Ils croient que la souffrance est bonne et qu’elle plaît à Dieu. Les
voyez-vous s’asseoir sur des clous ? Vous avez proclamé la liberté des
cultes. Ils épousent des juives et ne font pas brûler leur beau-père.
Quelles idées avez-vous qu’ils n’aient pas sur l’union des sexes, sur la
famille, sur le mariage, à cela près que vous permettez le divorce sans
toutefois le recommander ? Ils croient qu’on se damne à désirer une
femme. Les leurs sont-elles moins décolletées que les vôtres dans les
dîners et les soirées ? Ont-elles des robes qui font moins voir comment
elles sont faites ? Et leur souvient-il de ce que Tertullien
a dit de l’habit des veuves ? Sont-elles voilées et cachent-elles leur
chevelure ? Ne vous arrangez-vous point de leurs façons ? Demandez-vous
qu’elles aillent nues parce que vous ne croyez pas qu’Ève se couvrit
d’une branche de figuier sous la malédiction d’Iaveh ? Quelles idées
opposez-vous à leurs idées sur la patrie, qu’ils vous exhortent à servir
et à défendre, tout comme si la leur n’était pas dans le ciel ? sur
l’obligation du service militaire à laquelle ils se soumettent, à la
réserve d’un seul point de discipline ecclésiastique, qu’en fait ils
abandonnent ? sur la guerre qu’ils iront faire à vos côtés, dès que vous
voudrez, bien que leur Dieu leur ait dit : « Tu ne tueras point. »
Êtes-vous libertaire et internationaliste, pour vous séparer d’eux en
ces endroits importants de la vie ? Qu’apportez-vous qui vous soit
propre ? Il n’y a pas jusqu’au duel qui, pour son élégance, ne soit dans
leurs mœurs et dans les vôtres, bien qu’il ne soit ni dans leurs
principes, puisque leurs prêtres et leurs rois l’ont interdit, ni dans
vos principes, car il suppose l’incroyable intervention de Dieu dans nos
querelles.
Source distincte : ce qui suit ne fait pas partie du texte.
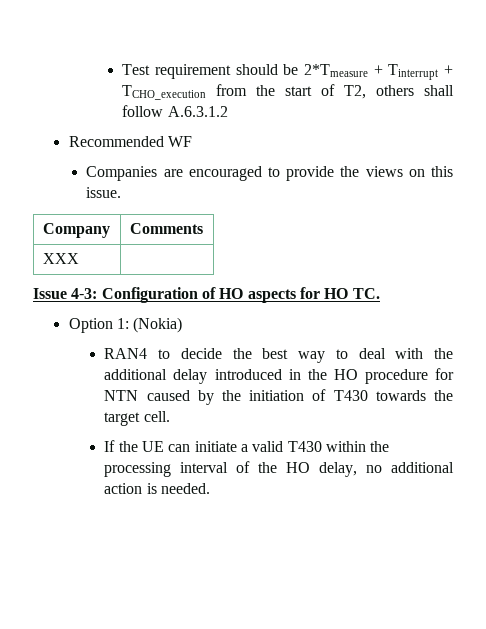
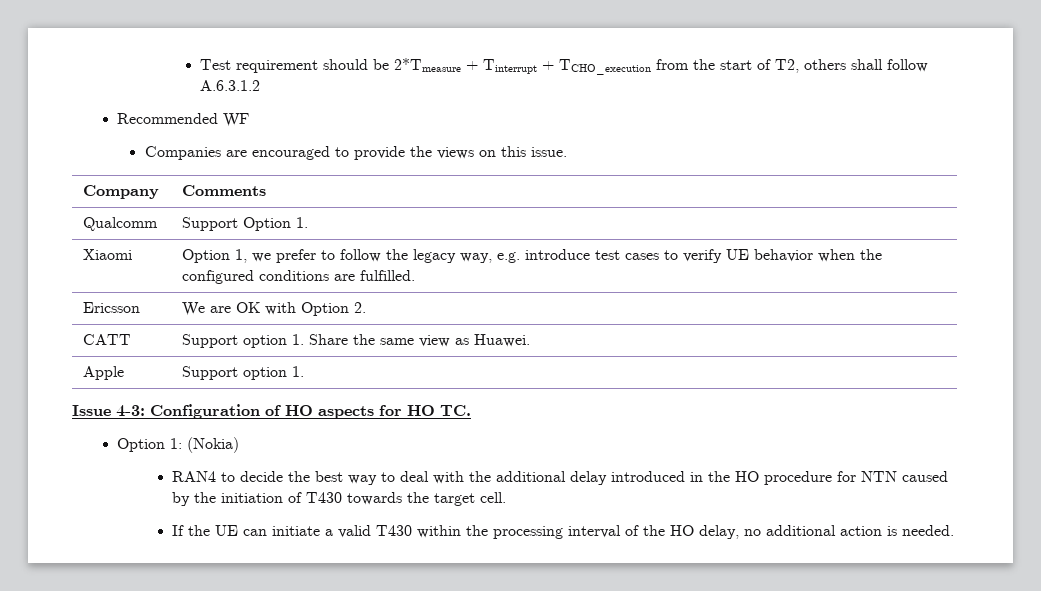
- XXX |
+ Qualcomm | Support Option 1.
+ Xiaomi | Option 1, we prefer to follow the legacy way, e.g. introduce test cases to verify UE behavior when the configured conditions are fulfilled.
+ Ericsson | We are OK with Option 2.
+ CATT | Support option 1. Share the same view as Huawei.
+ Apple | Support option 1.

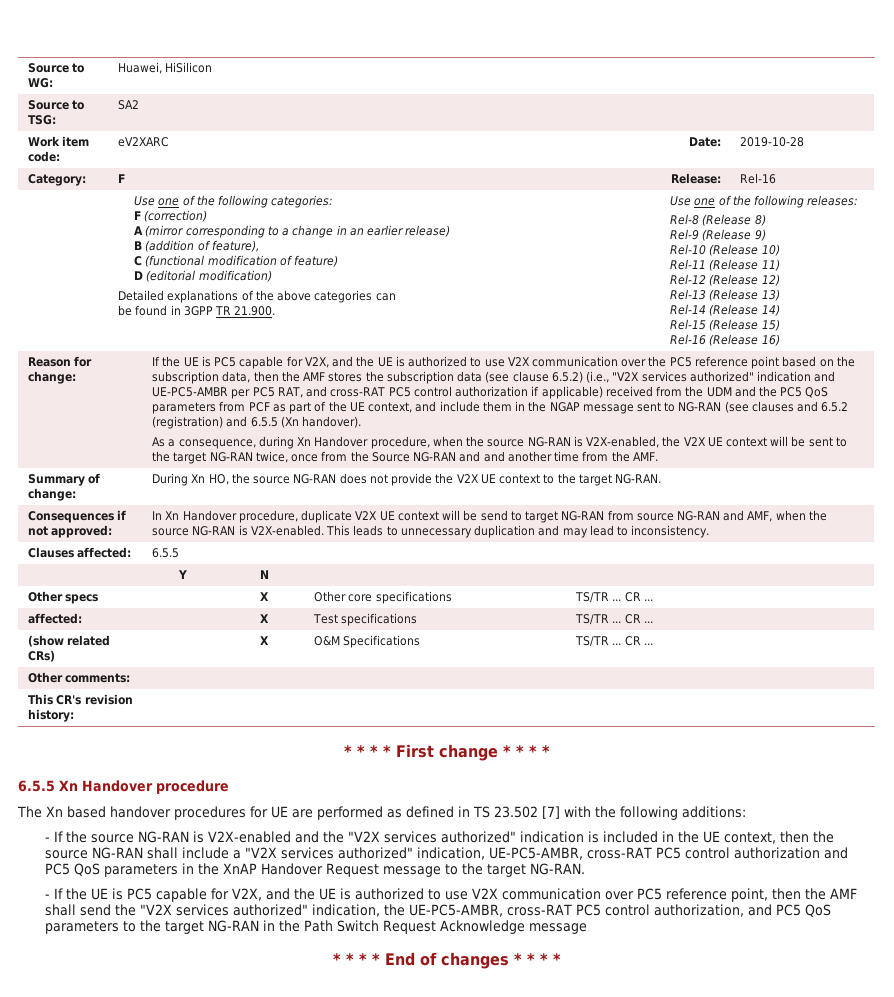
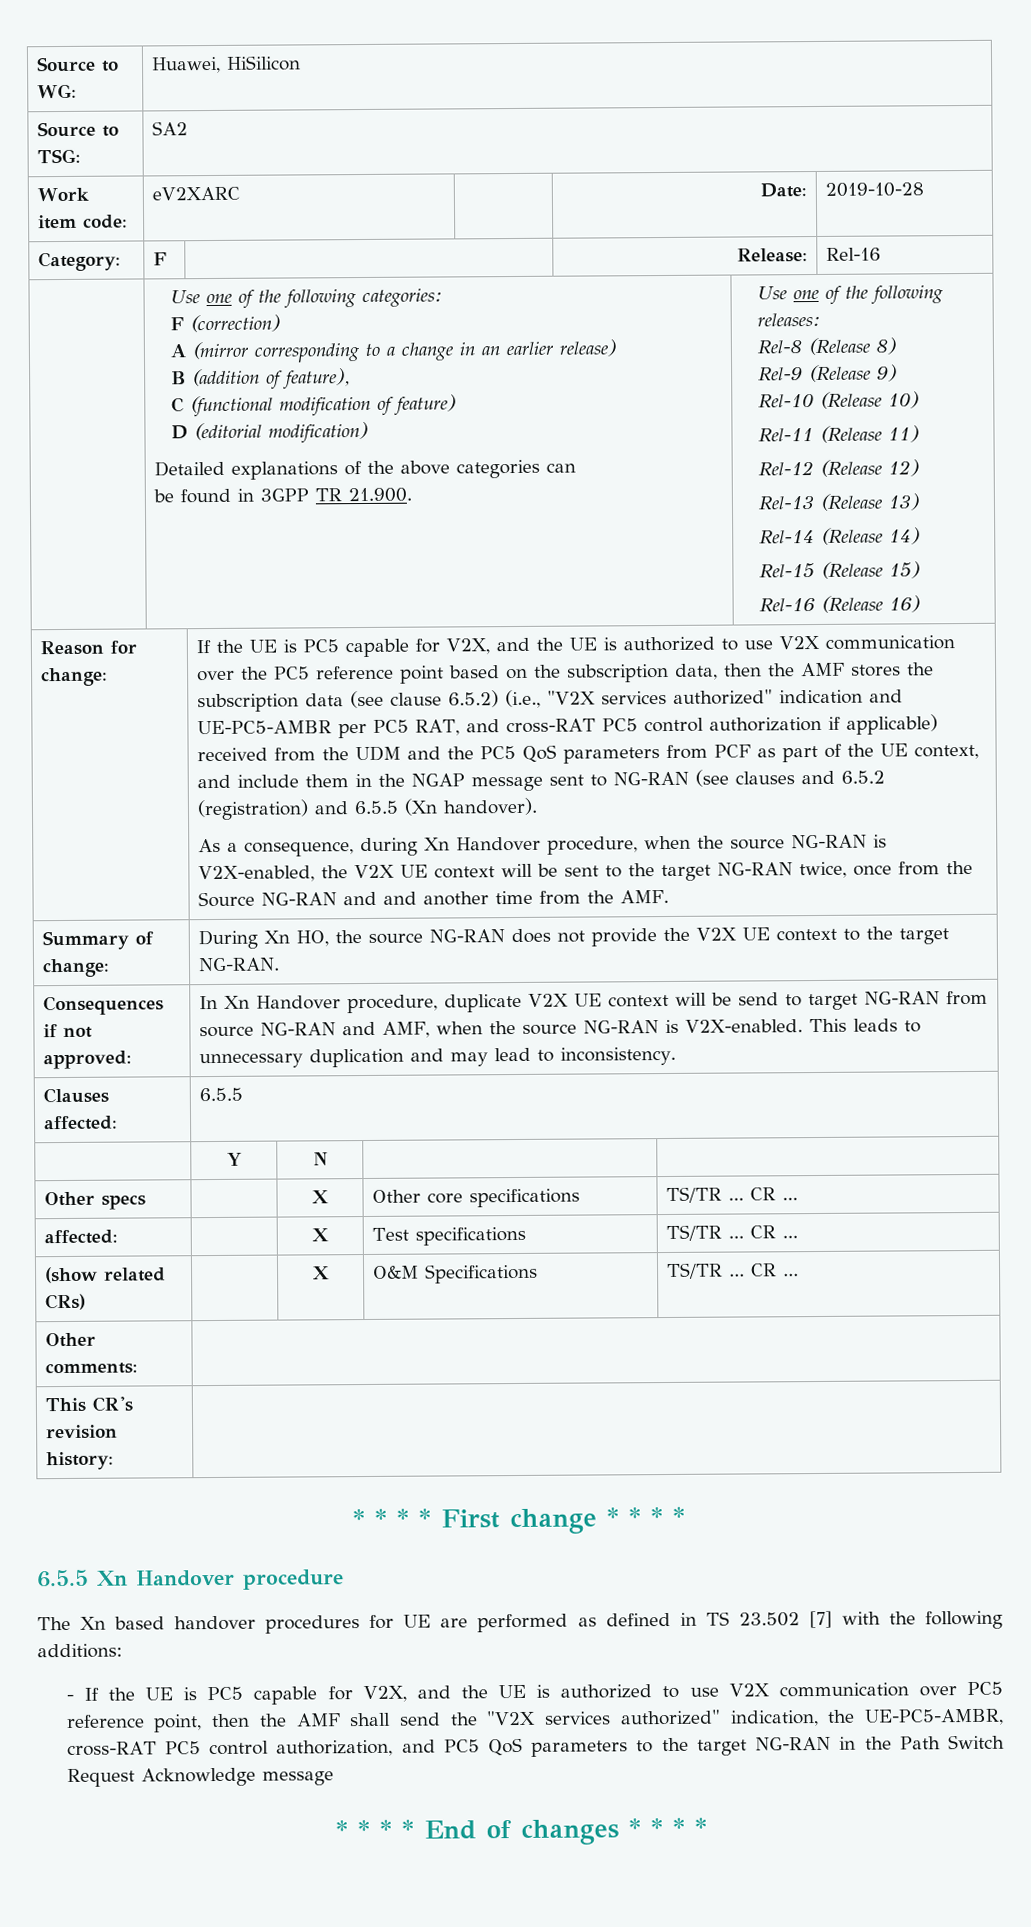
- - If the source NG-RAN is V2X-enabled and the "V2X services authorized" indication is included in the UE context, then the source NG-RAN shall include a "V2X services authorized" indication, UE-PC5-AMBR, cross-RAT PC5 control authorization and PC5 QoS parameters in the XnAP Handover Request message to the target NG-RAN.

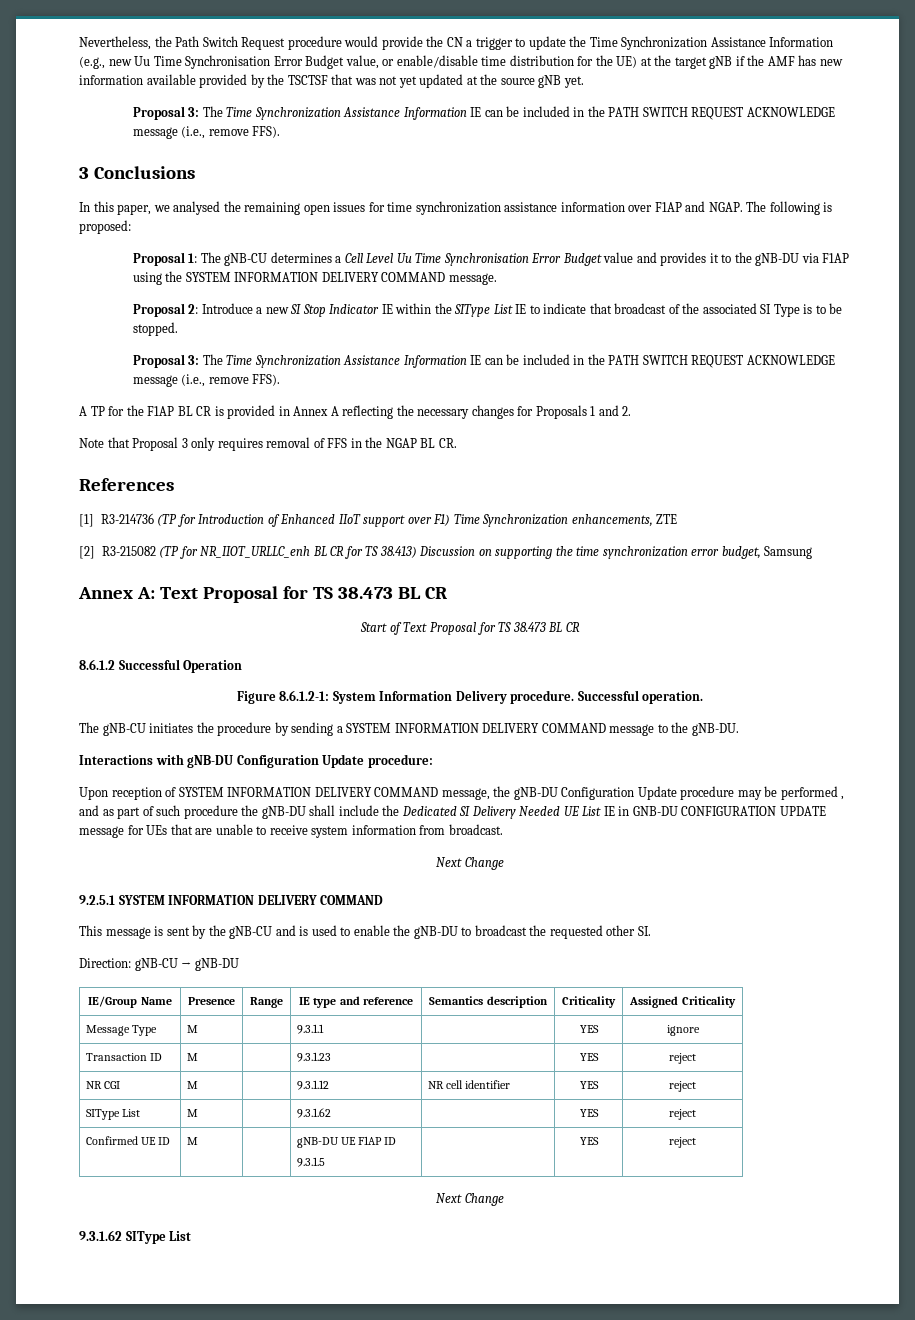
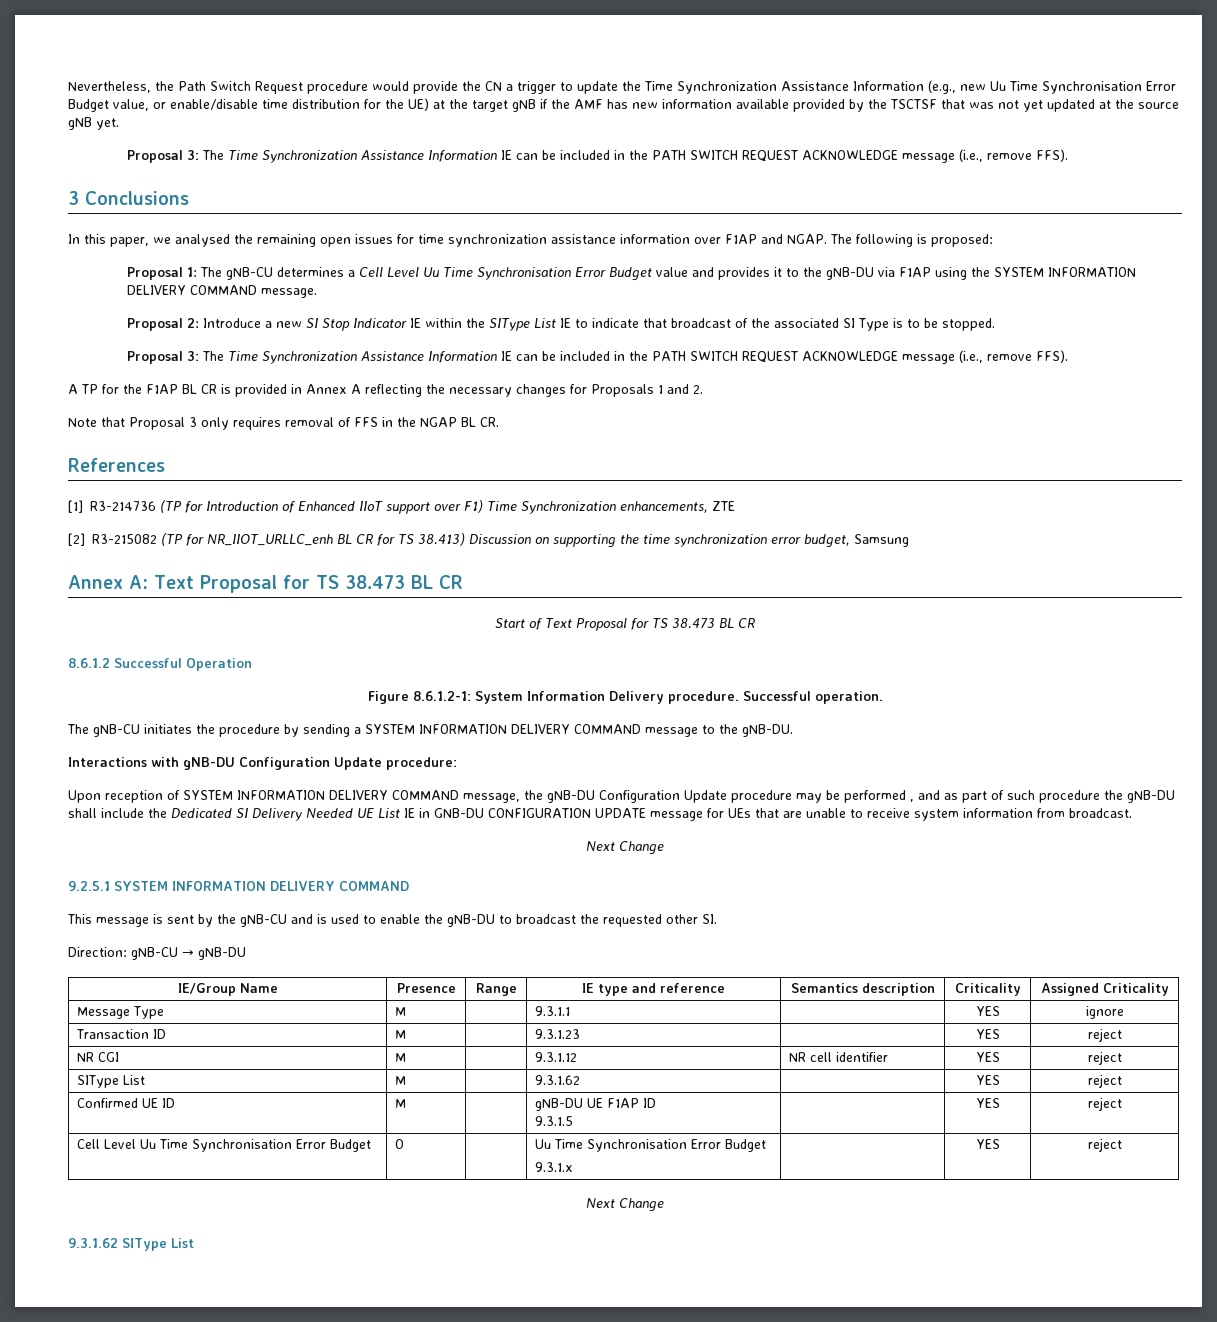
+ Cell Level Uu Time Synchronisation Error Budget | O | | Uu Time Synchronisation Error Budget
+ 9.3.1.x | | YES | reject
N’avez-vous point la même morale relativement à
l’organisation du travail, à la propriété privée, au capital, à toute
l’économie de la société actuelle dont vous supportez les uns et les
autres avec une égale patience les injustices, quand vous n’en souffrez
point ? Il faudrait que vous fussiez socialiste pour qu’il en allât
autrement. Et quand vous le serez, sans doute ils le seront aussi. Les
inégalités qui subsistent de l’ancien régime, vous les tolérez chaque
fois qu’elles sont en votre faveur. Et vos adversaires de façade et
d’apparence acceptent de leur côté les effets de la Révolution s’il
s’agit de recueillir une fortune provenant de quelque vieil acquéreur de
biens nationaux. Ils sont concordataires ; vous l’êtes aussi, et la
religion même vous unit.
» Leur foi détermine si peu leurs sentiments qu’ils sont aussi
attachés que vous à cette vie qu’ils devraient mépriser et à leurs biens
qui font obstacle à leur salut. Ayant à peu près vos mœurs, ils ont à
peu près votre morale. Vous les chicanez sur des points qui
n’intéressent que les politiciens et qui ne touchent point la société,
justement indifférente entre eux et vous. Fidèles aux mêmes traditions,
soumis aux mêmes préjugés, plongés dans les mêmes ténèbres, vous vous
entre-dévorez comme des crabes dans un panier. Quand on voit vos combats
de rats et de grenouilles, on n’a pas le zèle des laïcisations.